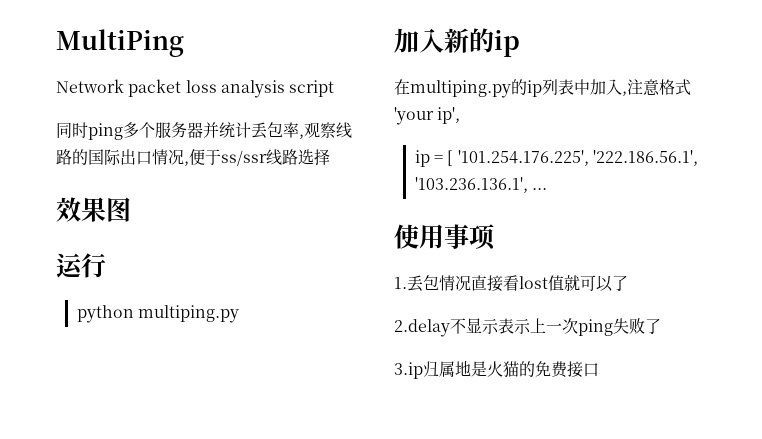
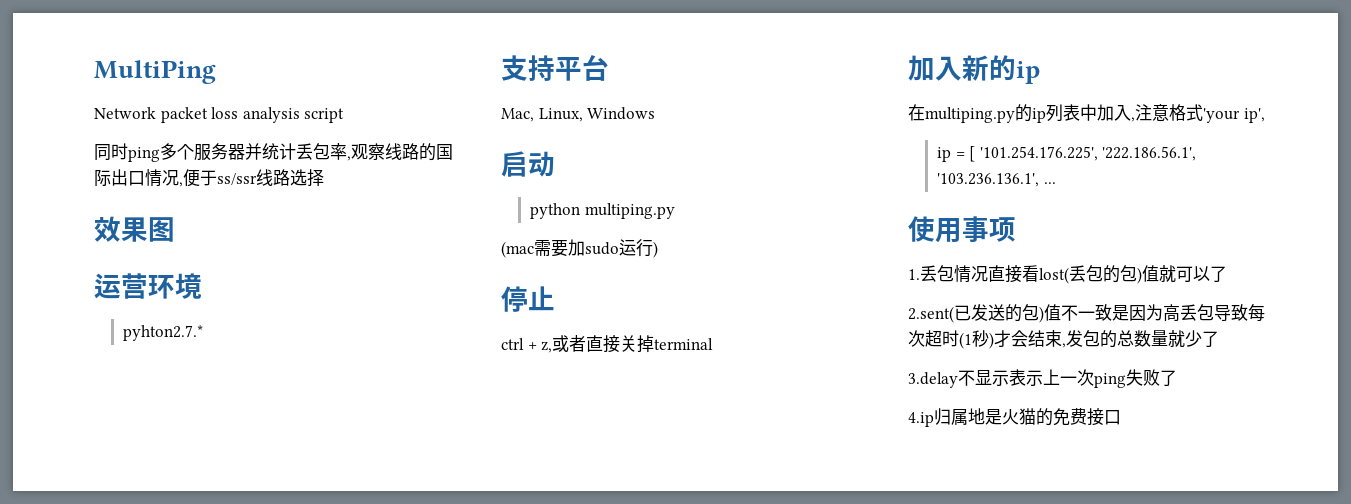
[81,253,106,278] [76,305,239,323] 行 // python multiping.py -> [121,273,202,299] [123,325,204,341] [501,55,609,81] [501,107,656,122] [501,151,555,177] [530,203,675,219] [501,239,658,258] [501,286,555,312] [501,335,714,353] 营环境 // pyhton2.7.* // 支持平台 // Mac, Linux, Windows // 启动 // python multiping.py // (mac需要加sudo运行) // 停止 // ctrl + z,或者直接关掉terminal
[519,276,548,289] lost -> [1039,265,1142,284] lost(丢包的包)
[394,319,450,337] 2.delay -> [908,304,1265,323] [908,330,1219,349] [908,372,958,388] 2.sent(已发送的包)值不一致是因为高丢包导致每次超时(1秒)才会结束,发包的总数量就少了 // 3.delay
[394,362,423,379] 3.ip -> [908,412,934,427] 4.ip

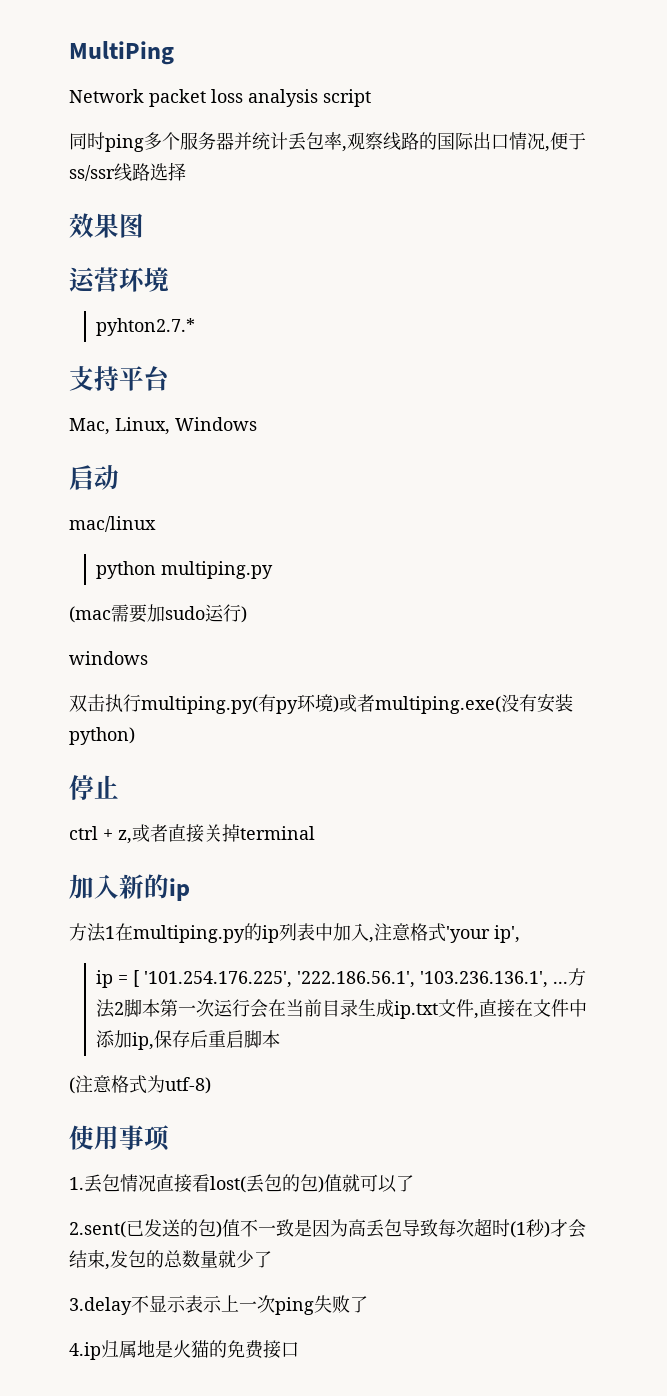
(555, 164) none -> [69,516,156,532] // mac/linux
(658, 249) none -> [69,651,148,665] [69,693,573,714] [69,727,135,745] // windows // 双击执行multiping.py(有py环境)或者multiping.exe(没有安装python)
(1040, 72) none -> [69,923,115,942] 方法1
(1056, 183) none -> [568,968,587,986] [96,999,588,1019] [96,1030,281,1050] [69,1075,211,1094] 方法2脚本第一次运行会在当前目录生成ip.txt文件,直接在文件中添加ip,保存后重启脚本 // (注意格式为utf-8)

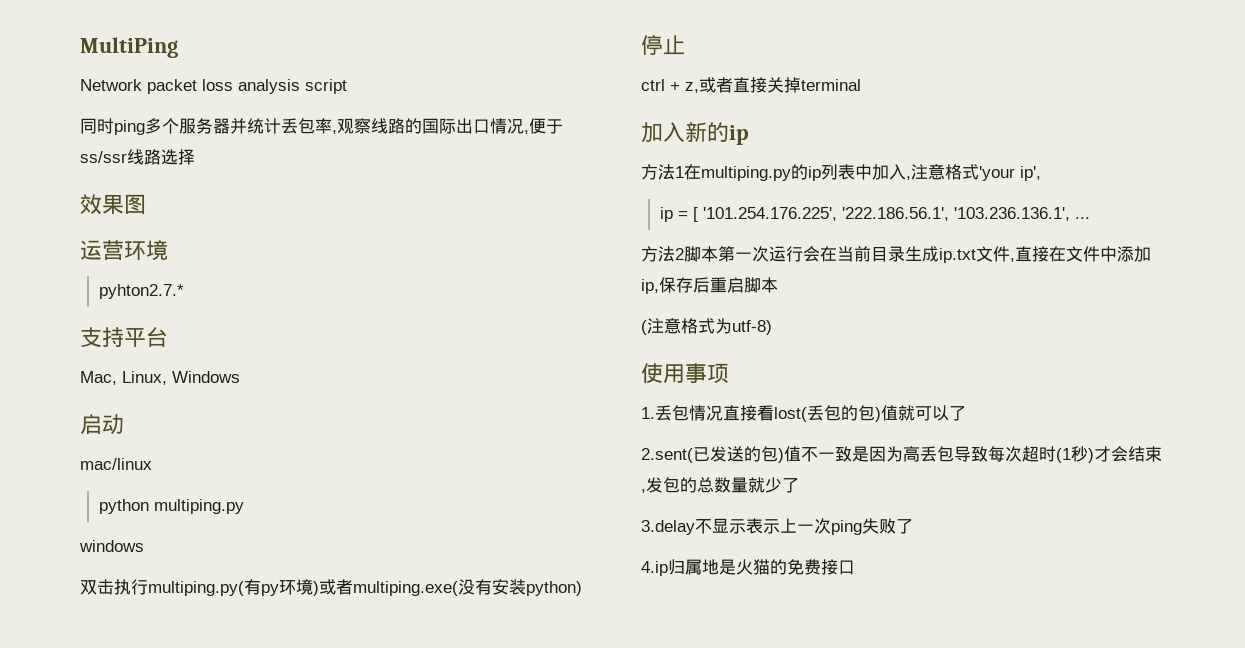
[69,604,247,623] // (mac需要加sudo运行) -> (244, 506) none
(569, 982) none -> (1090, 218) //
........
§ Task prompt
Retype everything in the entries above exactly. The pictures are to be omitted.

§ Reply to the task
[81,253,106,278] [76,305,239,323] 行 // python multiping.py -> [121,273,202,299] [123,325,204,341] [501,55,609,81] [501,107,656,122] [501,151,555,177] [530,203,675,219] [501,239,658,258] [501,286,555,312] [501,335,714,353] 营环境 // pyhton2.7.* // 支持平台 // Mac, Linux, Windows // 启动 // python multiping.py // (mac需要加sudo运行) // 停止 // ctrl + z,或者直接关掉terminal
[519,276,548,289] lost -> [1039,265,1142,284] lost(丢包的包)
[394,319,450,337] 2.delay -> [908,304,1265,323] [908,330,1219,349] [908,372,958,388] 2.sent(已发送的包)值不一致是因为高丢包导致每次超时(1秒)才会结束,发包的总数量就少了 // 3.delay
[394,362,423,379] 3.ip -> [908,412,934,427] 4.ip

(555, 164) none -> [69,516,156,532] // mac/linux
(658, 249) none -> [69,651,148,665] [69,693,573,714] [69,727,135,745] // windows // 双击执行multiping.py(有py环境)或者multiping.exe(没有安装python)
(1040, 72) none -> [69,923,115,942] 方法1
(1056, 183) none -> [568,968,587,986] [96,999,588,1019] [96,1030,281,1050] [69,1075,211,1094] 方法2脚本第一次运行会在当前目录生成ip.txt文件,直接在文件中添加ip,保存后重启脚本 // (注意格式为utf-8)

[69,604,247,623] // (mac需要加sudo运行) -> (244, 506) none
(569, 982) none -> (1090, 218) //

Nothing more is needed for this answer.